** Material provided follows **

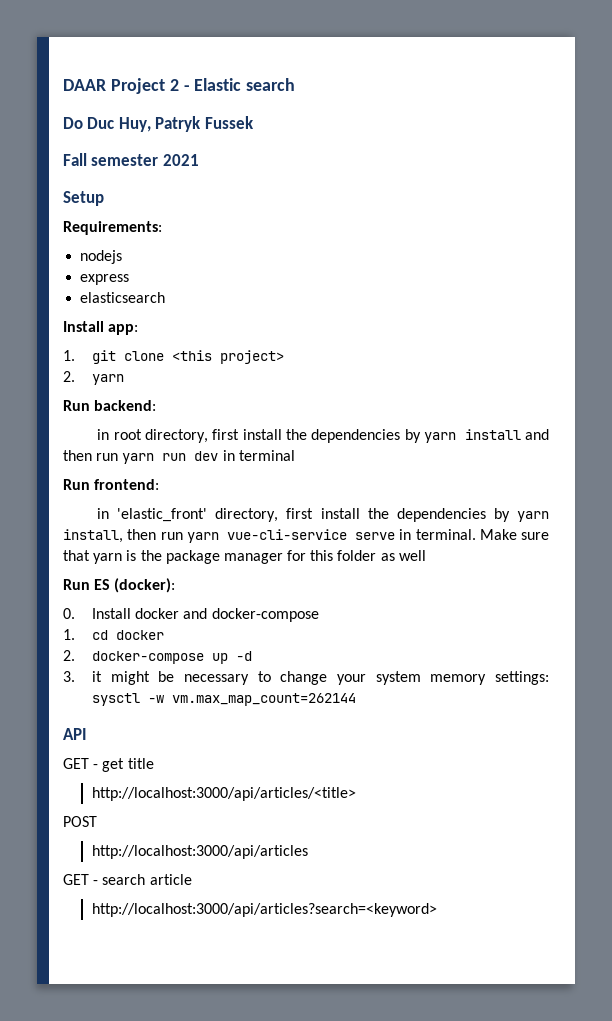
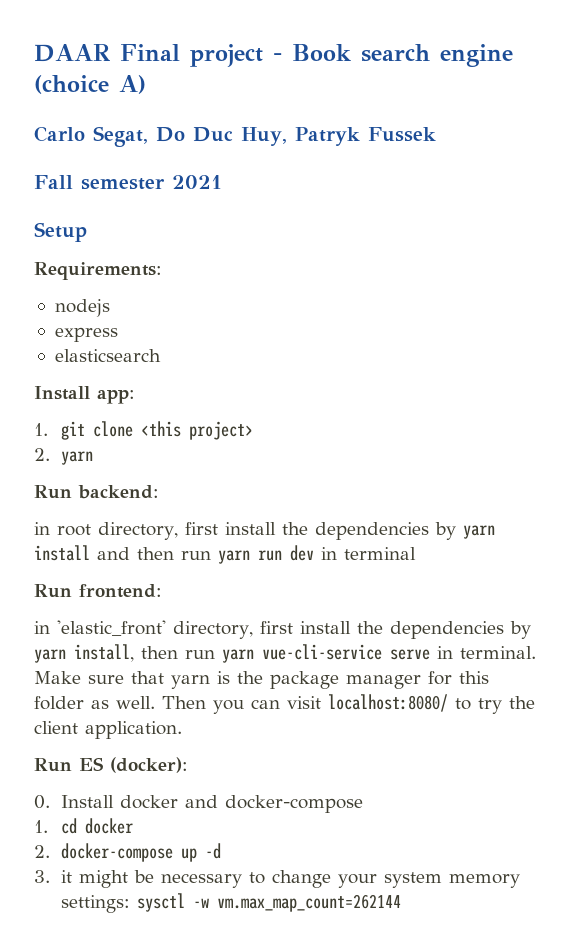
- DAAR Project 2 - Elastic search
- Do Duc Huy, Patryk Fussek
+ DAAR Final project - Book search engine (choice A)
+ Carlo Segat, Do Duc Huy, Patryk Fussek
- Make sure that yarn is the package manager for this folder as well
+ Make sure that yarn is the package manager for this folder as well. Then you can visit localhost:8080/ to try the client application.
- API
- GET - get title
- http://localhost:3000/api/articles/<title>
- POST
- http://localhost:3000/api/articles
- GET - search article
- http://localhost:3000/api/articles?search=<keyword>

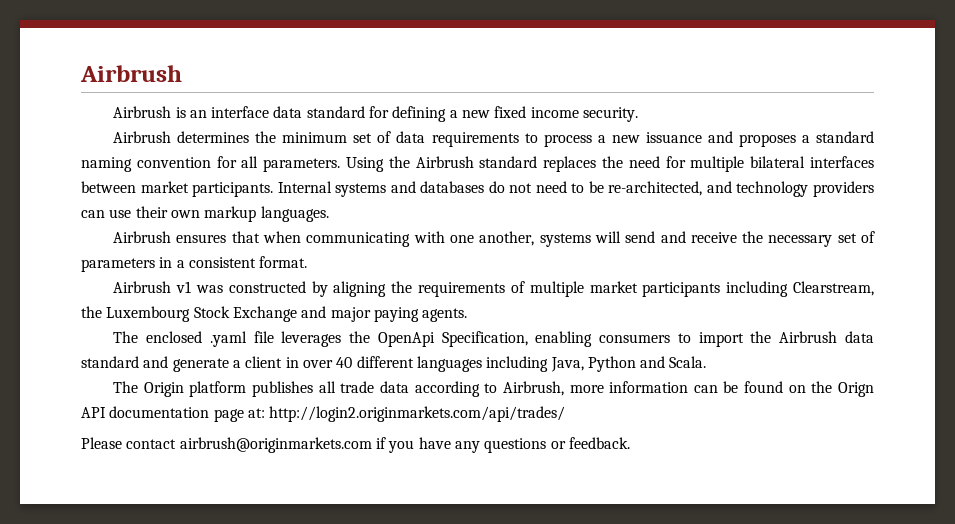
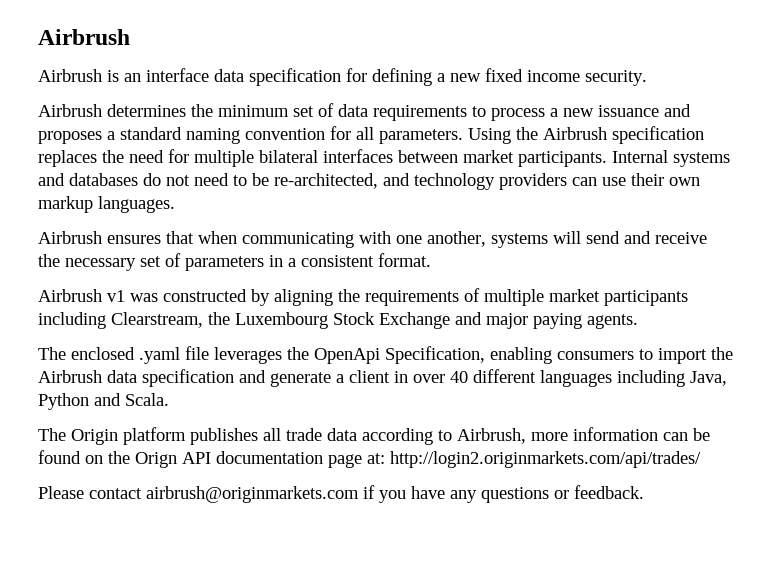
- Airbrush is an interface data standard for defining a new fixed income security.
+ Airbrush is an interface data specification for defining a new fixed income security.
- Using the Airbrush standard replaces the need for multiple bilateral interfaces between market participants.
+ Using the Airbrush specification replaces the need for multiple bilateral interfaces between market participants.
- The enclosed .yaml file leverages the OpenApi Specification, enabling consumers to import the Airbrush data standard and generate a client in over 40 different languages including Java, Python and Scala.
+ The enclosed .yaml file leverages the OpenApi Specification, enabling consumers to import the Airbrush data specification and generate a client in over 40 different languages including Java, Python and Scala.

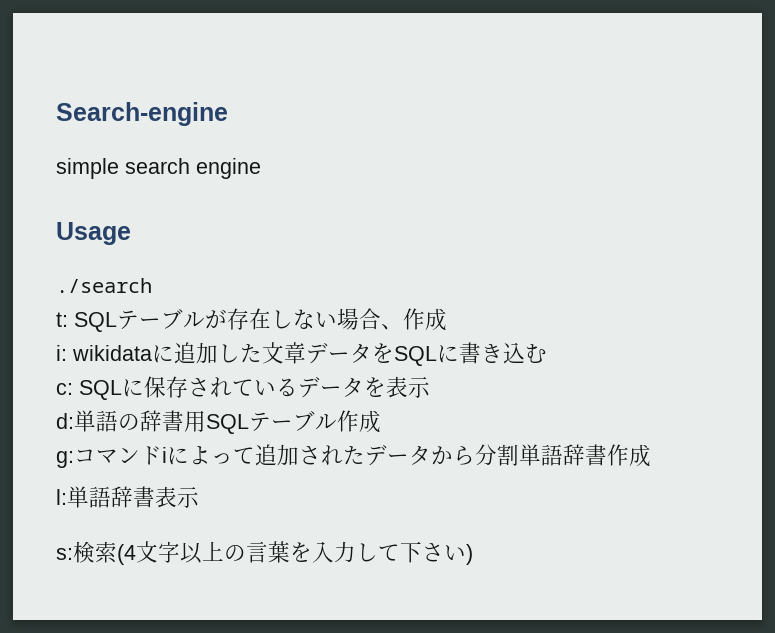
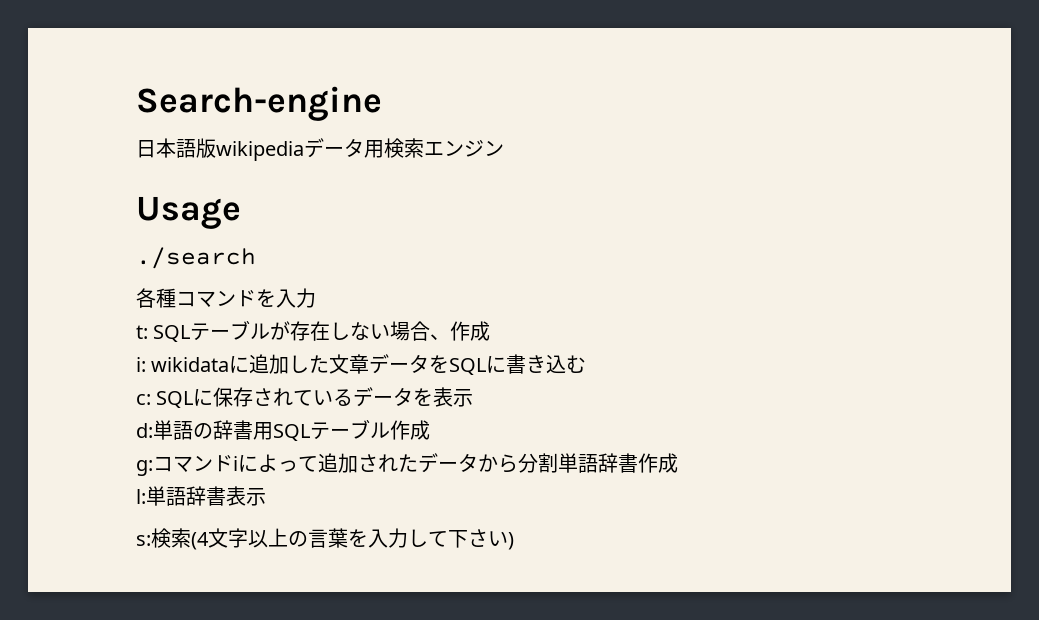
- simple search engine
+ 日本語版wikipediaデータ用検索エンジン
  Usage
  ./search
+ 各種コマンドを入力

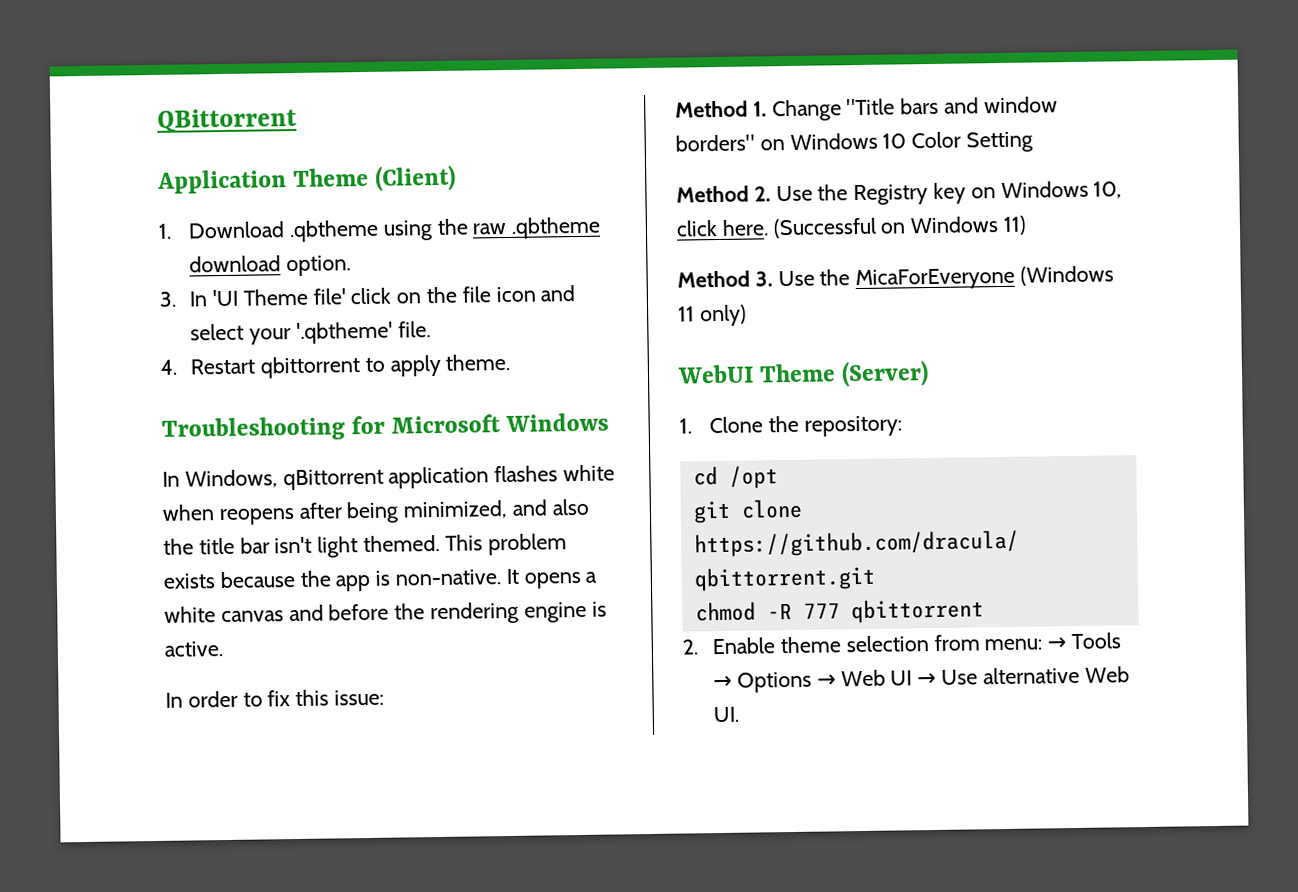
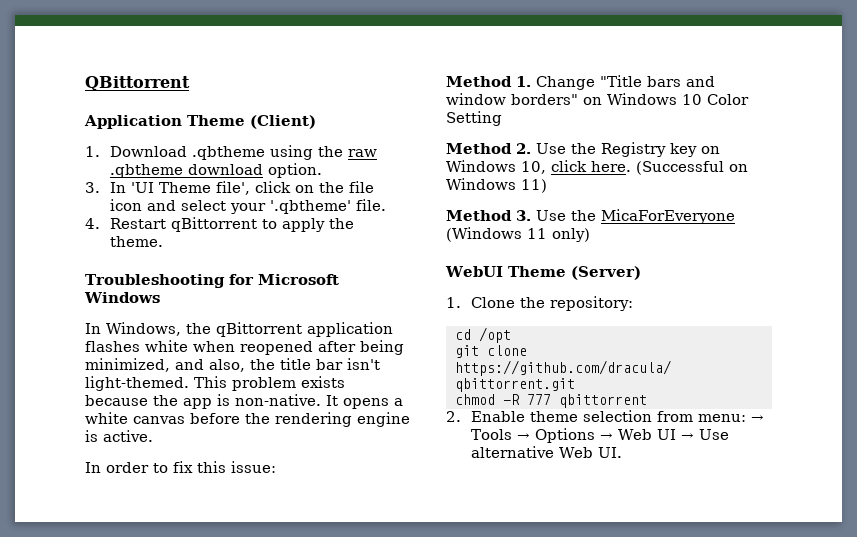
- 3. In 'UI Theme file' click on the file icon and select your '.qbtheme' file.
+ 3. In 'UI Theme file', click on the file icon and select your '.qbtheme' file.
- 4. Restart qbittorrent to apply theme.
+ 4. Restart qBittorrent to apply the theme.
- In Windows, qBittorrent application flashes white when reopens after being minimized, and also the title bar isn't light themed.
+ In Windows, the qBittorrent application flashes white when reopened after being minimized, and also, the title bar isn't light-themed.
- It opens a white canvas and before the rendering engine is active.
+ It opens a white canvas before the rendering engine is active.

** End of Material provided **

Activity: Output exactly the lines above, from the line with "- http://localhost:3000/api/articles/<title>" to the line with "- The enclosed", both included; skip the pictures.

Task output:
- http://localhost:3000/api/articles/<title>
- POST
- http://localhost:3000/api/articles
- GET - search article
- http://localhost:3000/api/articles?search=<keyword>

- Airbrush is an interface data standard for defining a new fixed income security.
+ Airbrush is an interface data specification for defining a new fixed income security.
- Using the Airbrush standard replaces the need for multiple bilateral interfaces between market participants.
+ Using the Airbrush specification replaces the need for multiple bilateral interfaces between market participants.
- The enclosed .yaml file leverages the OpenApi Specification, enabling consumers to import the Airbrush data standard and generate a client in over 40 different languages including Java, Python and Scala.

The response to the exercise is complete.